*ASSIGNMENT*.
Below are several records. Retype exactly those lines running from the one with "[279,968,315,980] Guide', ->" through the one with "[284,985,345,997] functions.', ->", end lines included, and no others.

*GIVEN RECORDS*.

========================================

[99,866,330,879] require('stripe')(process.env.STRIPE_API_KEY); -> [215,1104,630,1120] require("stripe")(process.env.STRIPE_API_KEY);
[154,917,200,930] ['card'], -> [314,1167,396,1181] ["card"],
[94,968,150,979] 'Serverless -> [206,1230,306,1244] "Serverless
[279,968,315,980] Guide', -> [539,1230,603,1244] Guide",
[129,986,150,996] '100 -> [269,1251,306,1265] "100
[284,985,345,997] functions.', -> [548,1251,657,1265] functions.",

========================================

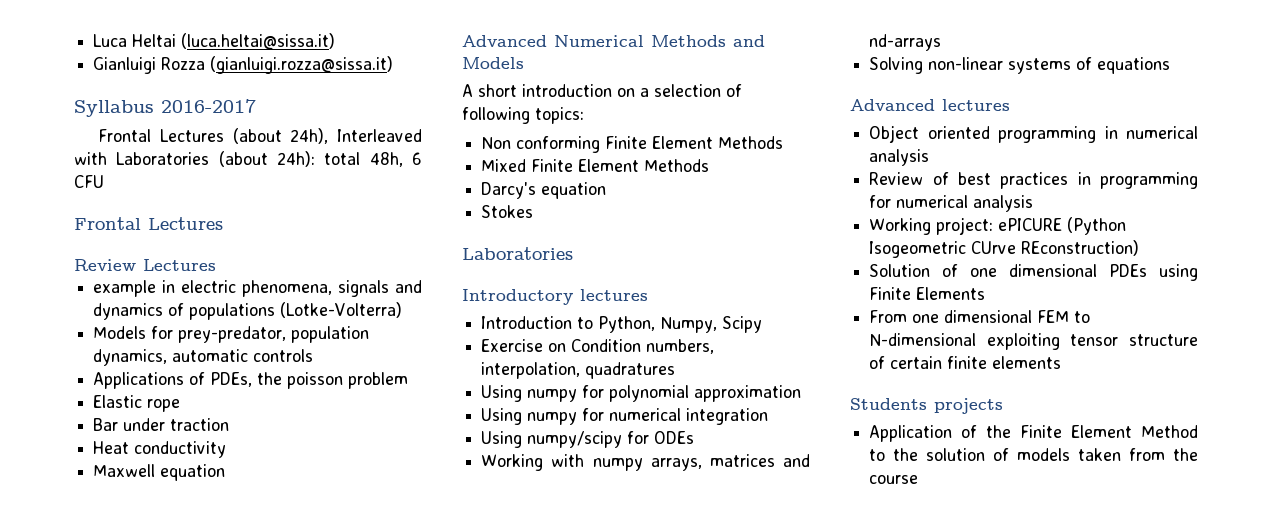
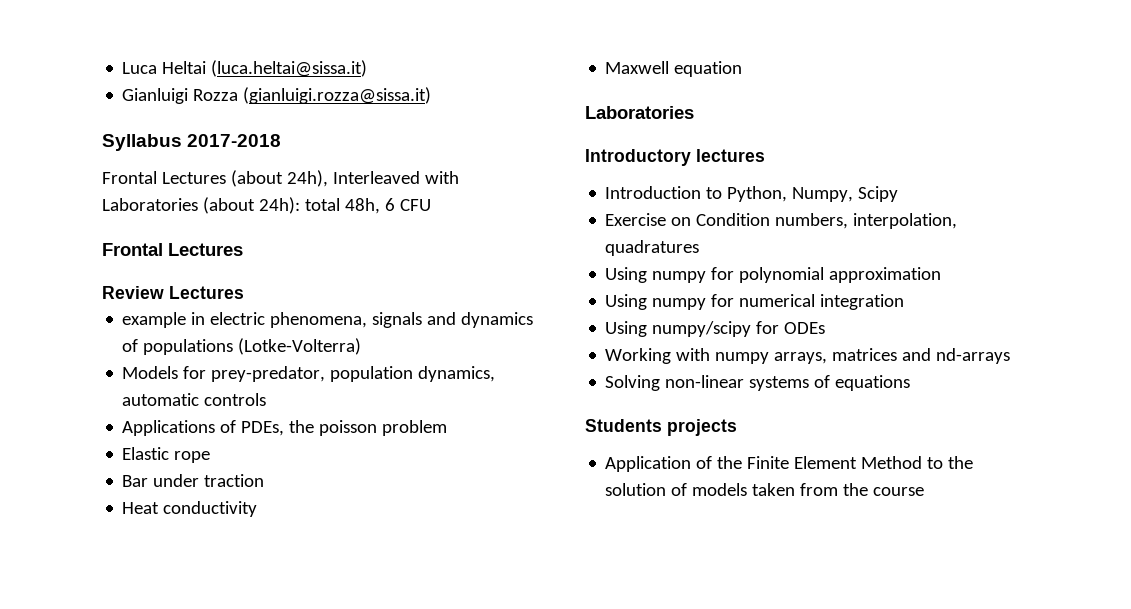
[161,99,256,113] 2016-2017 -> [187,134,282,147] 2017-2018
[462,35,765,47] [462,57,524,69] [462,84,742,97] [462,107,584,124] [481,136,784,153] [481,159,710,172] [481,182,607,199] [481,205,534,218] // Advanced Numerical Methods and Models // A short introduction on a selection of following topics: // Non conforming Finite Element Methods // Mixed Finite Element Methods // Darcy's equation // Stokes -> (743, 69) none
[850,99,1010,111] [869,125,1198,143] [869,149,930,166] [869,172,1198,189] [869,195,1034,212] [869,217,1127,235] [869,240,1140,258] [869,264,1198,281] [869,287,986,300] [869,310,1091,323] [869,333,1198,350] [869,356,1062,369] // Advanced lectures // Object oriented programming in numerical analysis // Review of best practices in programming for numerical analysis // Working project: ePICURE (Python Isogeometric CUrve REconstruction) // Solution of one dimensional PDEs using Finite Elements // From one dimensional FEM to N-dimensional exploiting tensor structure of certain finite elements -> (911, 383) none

========================================

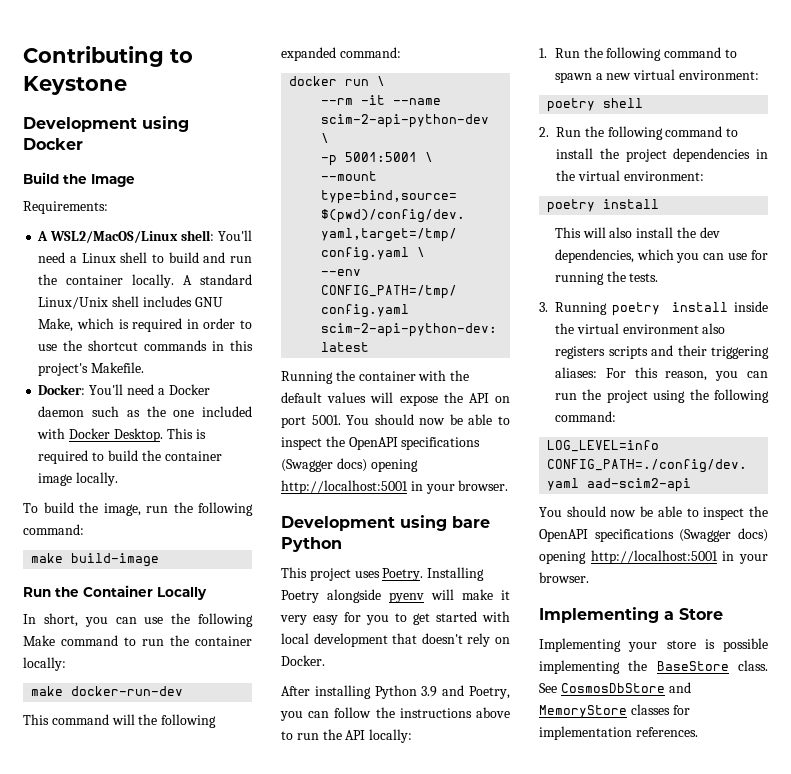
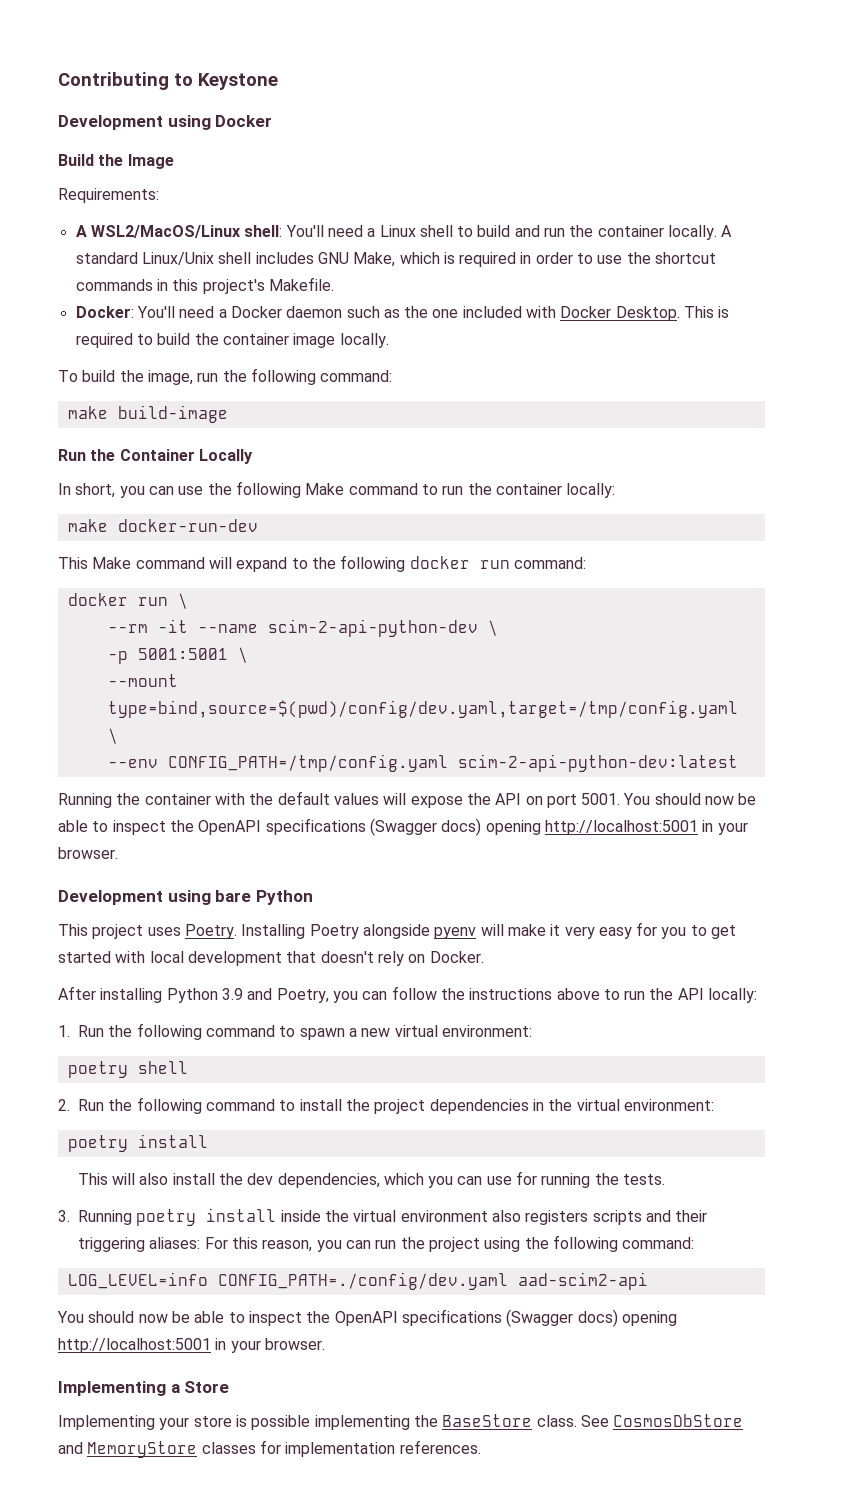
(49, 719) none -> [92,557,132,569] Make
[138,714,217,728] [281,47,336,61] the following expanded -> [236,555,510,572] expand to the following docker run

========================================

*ANSWER SPACE*.
[279,968,315,980] Guide', -> [539,1230,603,1244] Guide",
[129,986,150,996] '100 -> [269,1251,306,1265] "100
[284,985,345,997] functions.', -> [548,1251,657,1265] functions.",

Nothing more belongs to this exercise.